TASK DESCRIPTION. Except for images, print the whole listing verbatim.

------ INFORMATION PROVIDED ------

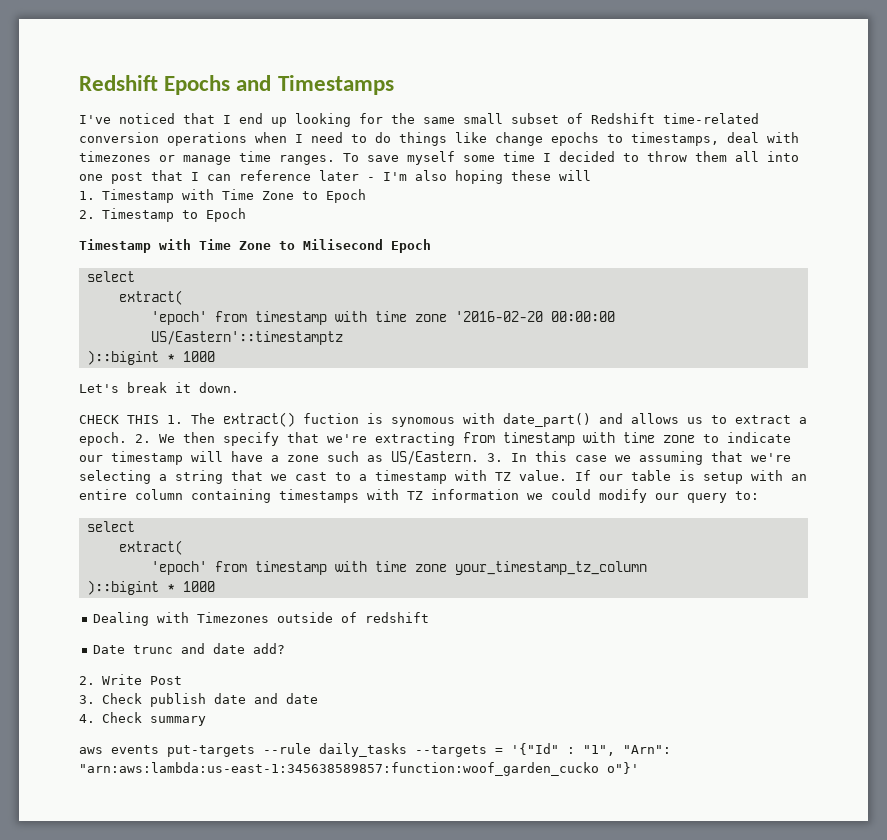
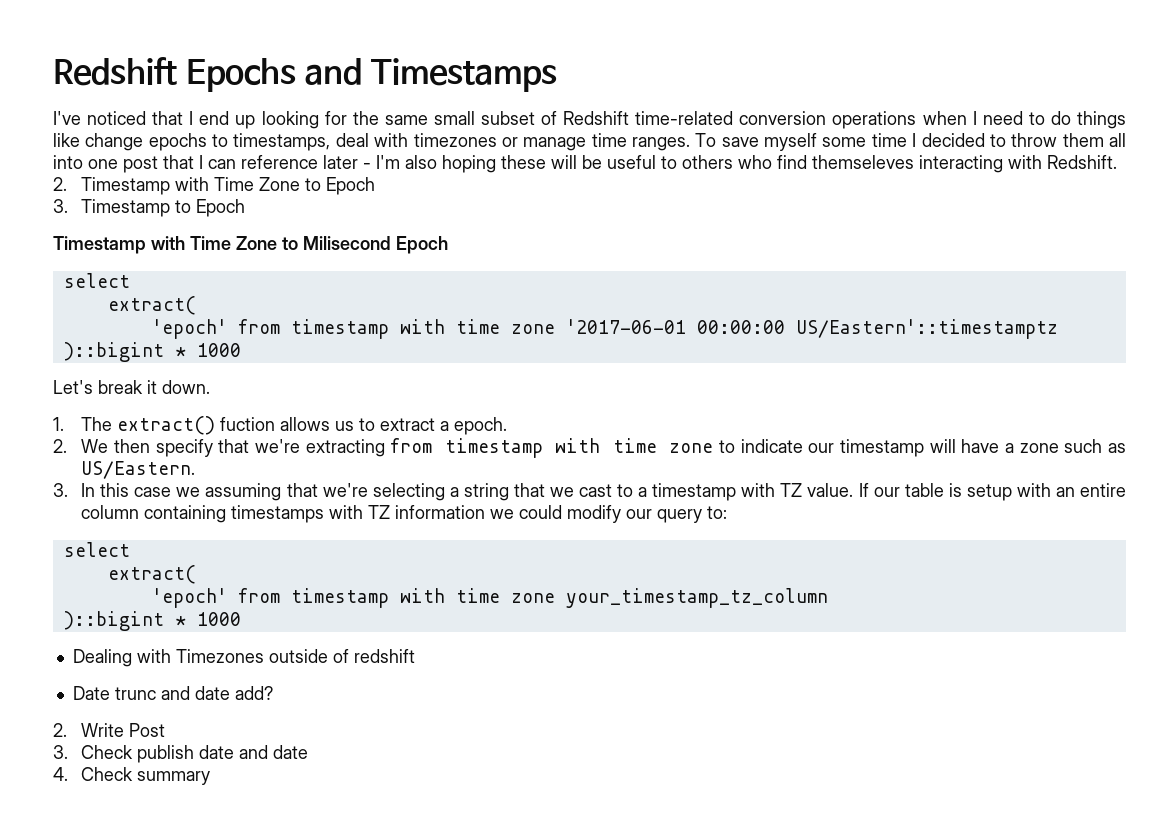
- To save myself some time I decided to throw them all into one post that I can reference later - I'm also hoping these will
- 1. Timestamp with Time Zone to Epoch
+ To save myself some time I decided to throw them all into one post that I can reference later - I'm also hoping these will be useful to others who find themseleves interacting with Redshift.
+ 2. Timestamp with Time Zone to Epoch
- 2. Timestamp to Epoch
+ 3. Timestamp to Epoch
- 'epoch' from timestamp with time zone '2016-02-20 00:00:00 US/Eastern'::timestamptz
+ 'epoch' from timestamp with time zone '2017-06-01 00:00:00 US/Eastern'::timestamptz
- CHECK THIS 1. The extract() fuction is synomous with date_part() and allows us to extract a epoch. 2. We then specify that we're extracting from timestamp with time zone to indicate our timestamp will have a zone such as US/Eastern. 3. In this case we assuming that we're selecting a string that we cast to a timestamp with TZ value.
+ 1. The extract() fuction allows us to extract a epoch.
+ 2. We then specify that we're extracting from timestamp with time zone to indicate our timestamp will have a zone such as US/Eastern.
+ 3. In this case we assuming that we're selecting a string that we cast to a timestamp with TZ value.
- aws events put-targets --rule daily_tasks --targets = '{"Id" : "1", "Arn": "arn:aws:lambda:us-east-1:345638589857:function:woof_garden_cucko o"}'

------

ANSWER TO THIS TASK.
- To save myself some time I decided to throw them all into one post that I can reference later - I'm also hoping these will
- 1. Timestamp with Time Zone to Epoch
+ To save myself some time I decided to throw them all into one post that I can reference later - I'm also hoping these will be useful to others who find themseleves interacting with Redshift.
+ 2. Timestamp with Time Zone to Epoch
- 2. Timestamp to Epoch
+ 3. Timestamp to Epoch
- 'epoch' from timestamp with time zone '2016-02-20 00:00:00 US/Eastern'::timestamptz
+ 'epoch' from timestamp with time zone '2017-06-01 00:00:00 US/Eastern'::timestamptz
- CHECK THIS 1. The extract() fuction is synomous with date_part() and allows us to extract a epoch. 2. We then specify that we're extracting from timestamp with time zone to indicate our timestamp will have a zone such as US/Eastern. 3. In this case we assuming that we're selecting a string that we cast to a timestamp with TZ value.
+ 1. The extract() fuction allows us to extract a epoch.
+ 2. We then specify that we're extracting from timestamp with time zone to indicate our timestamp will have a zone such as US/Eastern.
+ 3. In this case we assuming that we're selecting a string that we cast to a timestamp with TZ value.
- aws events put-targets --rule daily_tasks --targets = '{"Id" : "1", "Arn": "arn:aws:lambda:us-east-1:345638589857:function:woof_garden_cucko o"}'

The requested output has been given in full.